IV. Keamanan pengeboran dan reaming
Operasi pengeboran:
Selama proses pengeboran, sesuaikan secara wajar kecepatan putaran dan gaya dorong batang bor sesuai dengan kondisi geologi dan kinerja peralatan untuk menghindari patahnya batang bor atau hilangnya kendali pengeboran karena kecepatan yang berlebihan. Khususnya pada batuan keras atau kondisi geologi yang kompleks, perlu dilakukan pencegahan kelebihan beban peralatan akibat gaya dorong yang berlebihan.
Bila batang bor perlu diganti, hentikan putaran dan gerak maju batang bor terlebih dahulu. Setelah peralatan berhenti sepenuhnya, gunakan alat yang sesuai untuk menyambungkan batang bor untuk memastikan sambungan kokoh. Saat menyambungkan batang bor, cegah alat agar tidak tergelincir dan melukai orang, dan operator harus mengambil tindakan pencegahan keselamatan.
Operasi perluasan lubang:
Saat melebarkan lubang, perhatikan torsi dan daya dorong alat untuk membesarkan lubang untuk mencegah kerusakan atau kemacetan alat untuk membesarkan lubang karena tenaga yang berlebihan. Sesuai dengan kondisi kerja alat untuk membesarkan lubang, sesuaikan kinerja dan volume injeksi lumpur tepat waktu untuk memastikan kelancaran proses perluasan lubang.
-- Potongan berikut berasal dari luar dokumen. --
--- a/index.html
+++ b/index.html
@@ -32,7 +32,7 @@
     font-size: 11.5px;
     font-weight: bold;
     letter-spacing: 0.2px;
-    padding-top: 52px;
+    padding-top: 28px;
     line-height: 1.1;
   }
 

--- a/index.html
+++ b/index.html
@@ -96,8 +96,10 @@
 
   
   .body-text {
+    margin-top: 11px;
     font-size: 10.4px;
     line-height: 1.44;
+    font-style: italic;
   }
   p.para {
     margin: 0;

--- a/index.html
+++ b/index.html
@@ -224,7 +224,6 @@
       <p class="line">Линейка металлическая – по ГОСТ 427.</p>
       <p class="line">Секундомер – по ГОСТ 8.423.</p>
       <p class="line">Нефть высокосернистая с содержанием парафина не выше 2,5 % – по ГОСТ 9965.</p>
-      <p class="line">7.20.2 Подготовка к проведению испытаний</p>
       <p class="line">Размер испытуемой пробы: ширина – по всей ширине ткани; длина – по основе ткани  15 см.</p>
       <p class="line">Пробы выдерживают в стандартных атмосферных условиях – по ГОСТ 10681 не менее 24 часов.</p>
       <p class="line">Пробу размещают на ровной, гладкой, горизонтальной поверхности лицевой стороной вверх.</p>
Jika bor macet maka batang bor tidak boleh didorong atau diputar secara paksa. Mesin harus dihentikan untuk memeriksa penyebab kemacetan bor. Setelah pemecahan masalah, lanjutkan pengoperasian untuk menghindari kerusakan pada peralatan atau kecelakaan yang lebih serius.
V. Keamanan sistem lumpur
Pencampuran dan transportasi lumpur:
Saat mengoperasikan peralatan pencampur lumpur, cegah personel menyentuh bilah pencampur untuk menghindari kecelakaan pencekikan. Saat menambahkan material lumpur, pastikan peralatan dalam keadaan mati untuk mencegah material terciprat dan melukai orang.
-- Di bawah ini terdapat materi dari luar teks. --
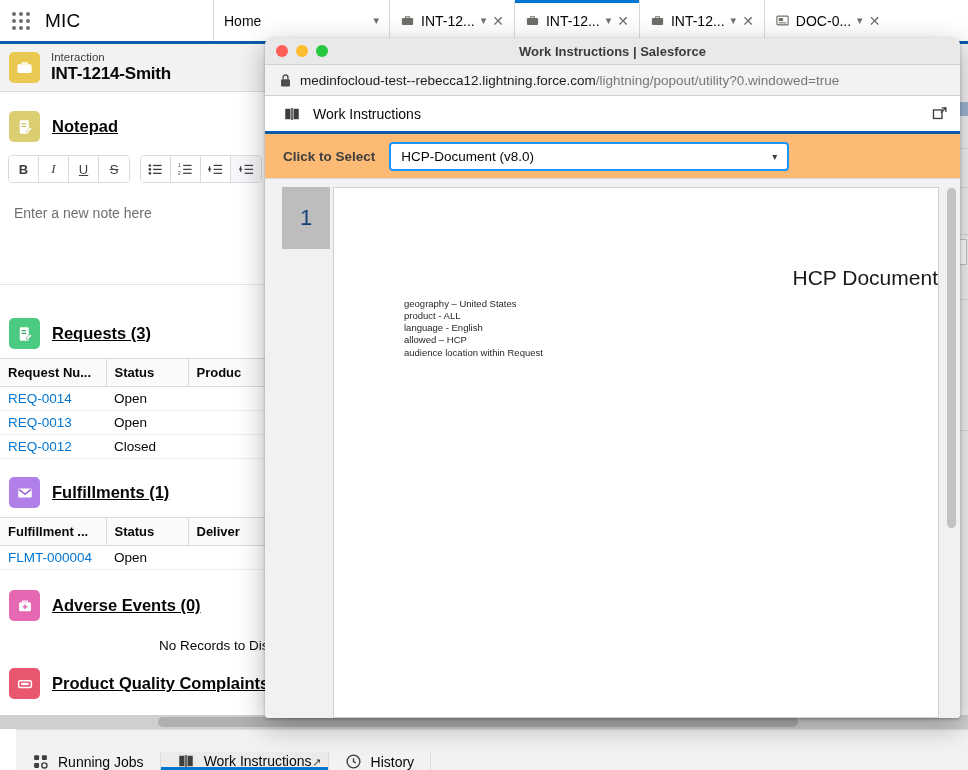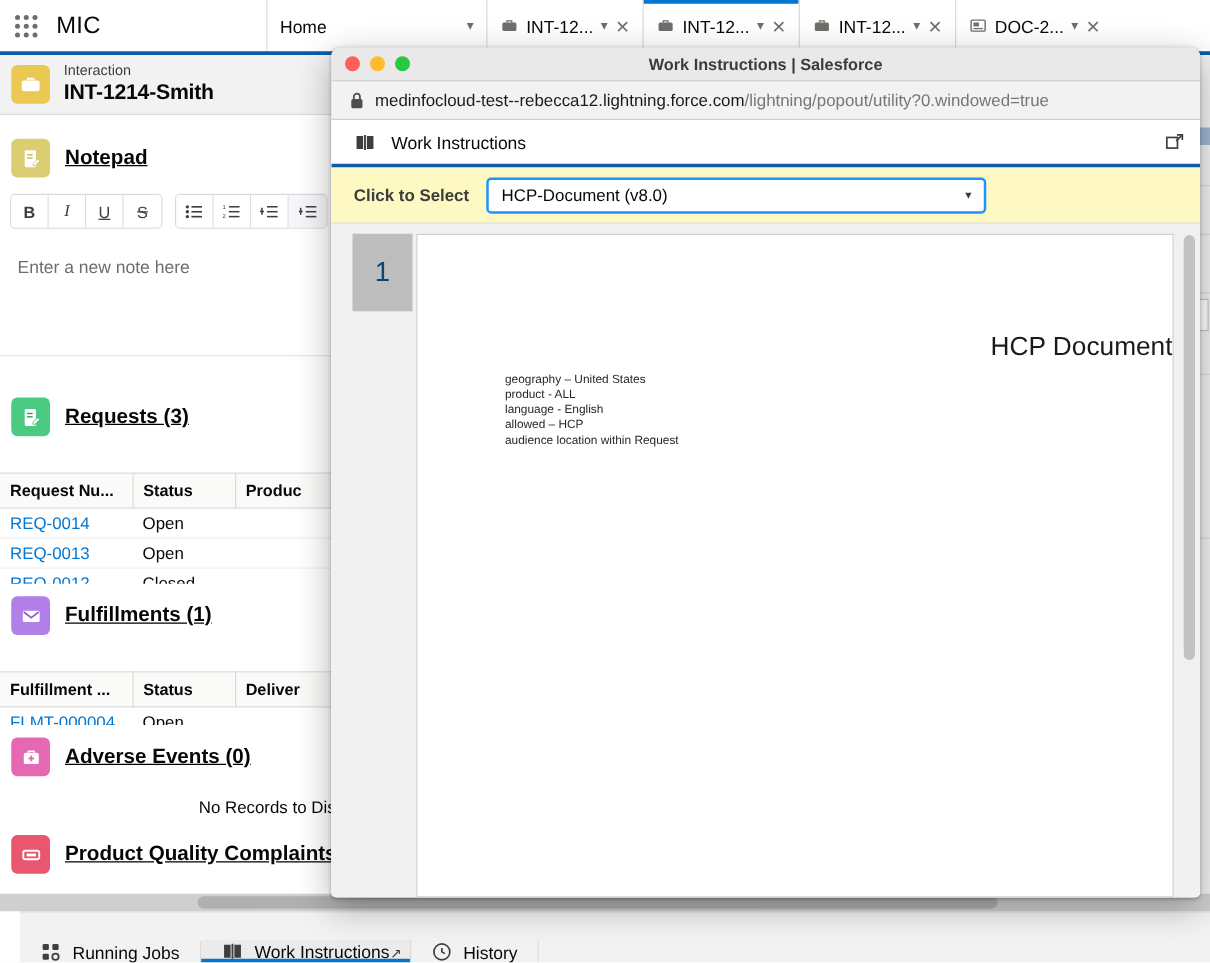--- a/index.html
+++ b/index.html
@@ -287,7 +287,7 @@
           <rect x="6" y="8" width="7" height="5" fill="#706e6b"></rect>
           <rect x="6" y="15" width="12" height="1.6" fill="#706e6b"></rect>
         </svg>
-        <span class="tlabel">DOC-2...</span>
+        <span class="tlabel">DOC-0...</span>
         <span class="tchev">▾</span>
         <span class="tx">✕</span>
       </div>

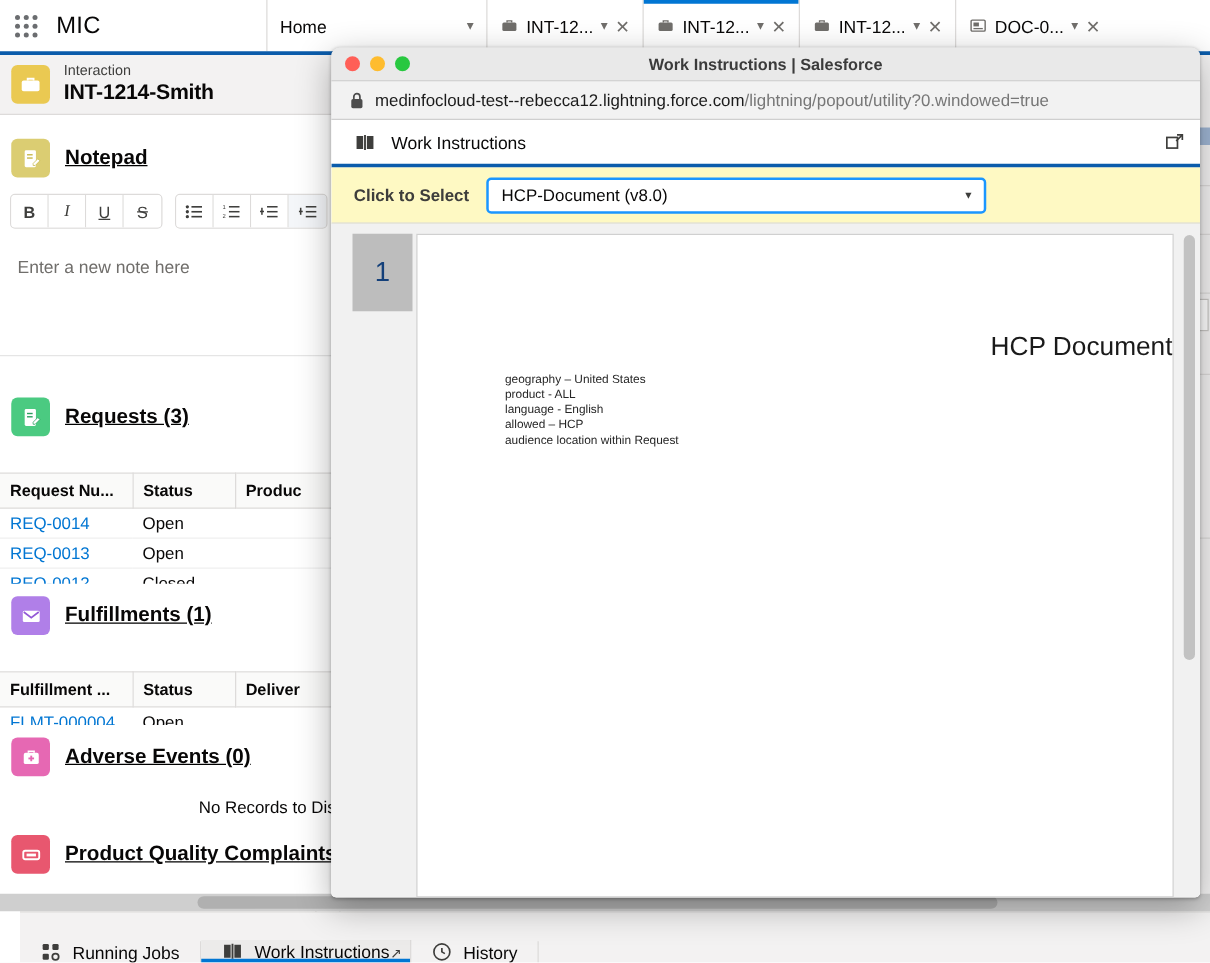--- a/index.html
+++ b/index.html
@@ -179,7 +179,7 @@
   .wi-title { font-size: 14px; color: #080707; margin-left: 12px; flex: 1 1 auto; }
 
   .wi-select-row {
-    height: 45px; flex: 0 0 45px; background: #fef9c3;
+    height: 45px; flex: 0 0 45px; background: #fdba74;
     display: flex; align-items: center; gap: 14px; padding: 0 18px;
     border-bottom: 1px solid #d8d8d8;
   }

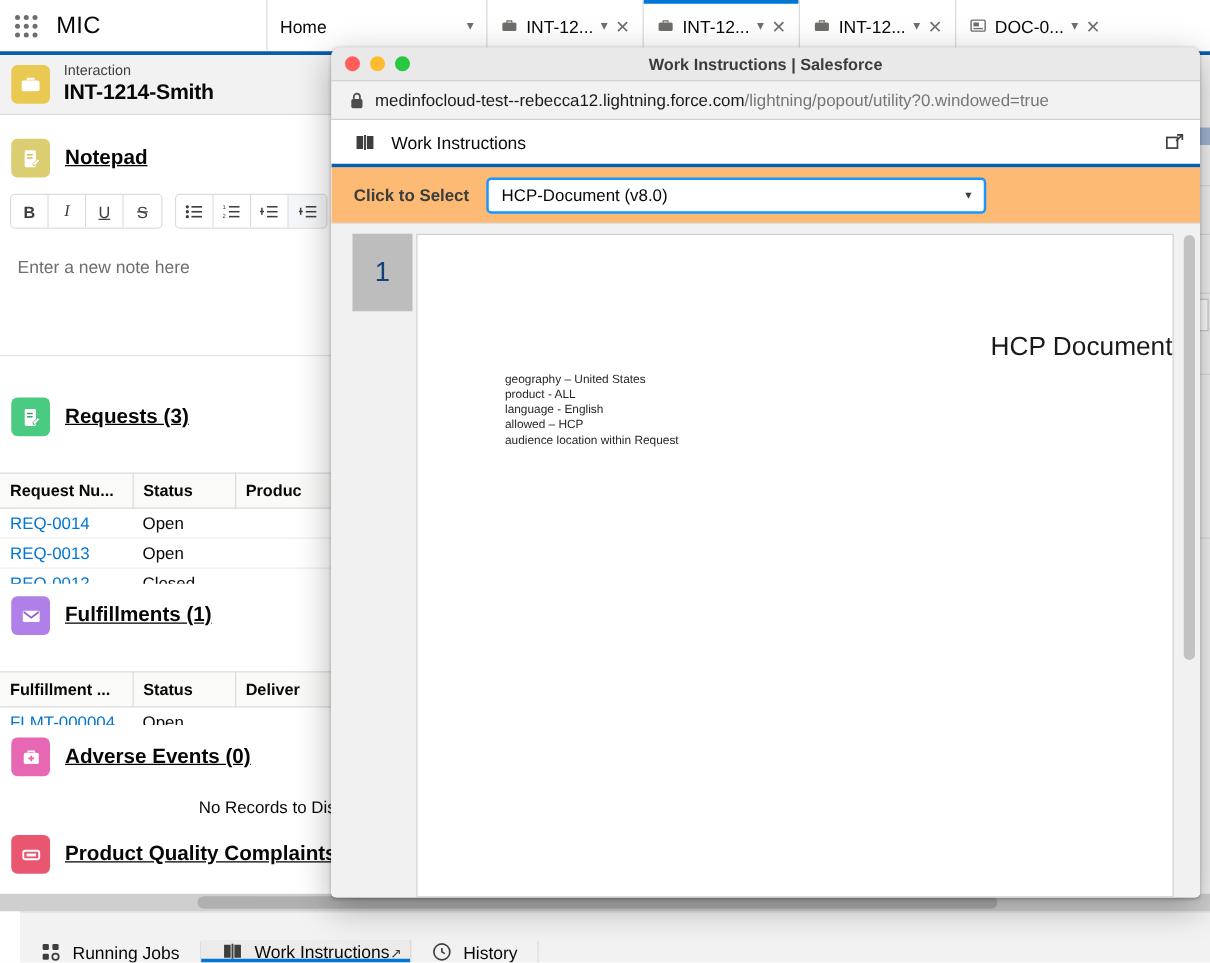--- a/index.html
+++ b/index.html
@@ -89,7 +89,7 @@
   }
 
   
-  table.dt { width: 290px; border-collapse: collapse; table-layout: fixed; margin-top: 20px; }
+  table.dt { width: 290px; border-collapse: collapse; table-layout: fixed; }
   table.dt th {
     text-align: left; font-size: 13px; font-weight: bold; color: #080707;
     padding: 6px 8px 6px 8px; border-top: 1px solid #dddbda;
Periksa apakah pipa lumpur kokoh untuk mencegah pipa pecah atau jatuh selama proses pengangkutan lumpur, menyebabkan kebocoran lumpur, pencemaran lingkungan dan bahaya tergelincirnya personel. Jika terjadi kebocoran pipa, mesin harus segera dimatikan untuk diproses, dan tindakan harus diambil untuk mencegah kebocoran lumpur lebih lanjut.
VI. Keamanan sistem kelistrikan dan hidrolik
Sistem kelistrikan:
Periksa secara teratur perkabelan dan grounding sistem kelistrikan untuk mencegah korsleting listrik, kebocoran dan kecelakaan lainnya. Pemeliharaan dan pemeriksaan peralatan listrik harus dilakukan oleh teknisi listrik profesional, dan operator tidak boleh membongkar atau memperbaiki komponen listrik tanpa izin.
Di lingkungan lembab, perhatian khusus harus diberikan pada kinerja insulasi peralatan listrik untuk menghindari kecelakaan sengatan listrik. Jika ditemukan bau, percikan api, atau suara tidak normal pada peralatan listrik, peralatan tersebut harus segera dihentikan untuk diperiksa, dan catu daya harus diputus dan ditangani oleh tenaga profesional.
Sistem hidrolik:
Periksa apakah pipa hidrolik bocor untuk mencegah kebocoran oli hidrolik yang menyebabkan bahaya tergelincir dan pencemaran lingkungan. Jika oli hidrolik bocor, mesin harus segera dimatikan, oli hidrolik yang bocor harus dibersihkan, dan pipa hidrolik harus diperbaiki atau diganti.
Saat menyetel tekanan dan aliran sistem hidrolik, ikuti panduan pengoperasian peralatan untuk menghindari kerusakan pada komponen hidrolik atau cedera percikan akibat tekanan berlebihan atau aliran berlebihan.
VII. Keamanan Lingkungan
Pembuangan Limbah:
Limbah yang dihasilkan selama konstruksi, seperti batang bor yang dibuang, bagian yang rusak, dan sisa lumpur, harus ditangani sesuai dengan peraturan perlindungan lingkungan untuk menghindari pencemaran terhadap lingkungan sekitar.
Untuk lumpur yang mengandung zat berbahaya, tindakan pengolahan yang tepat harus diambil untuk mencegahnya meresap ke dalam tanah atau mengalir ke badan air dan mencemari lingkungan.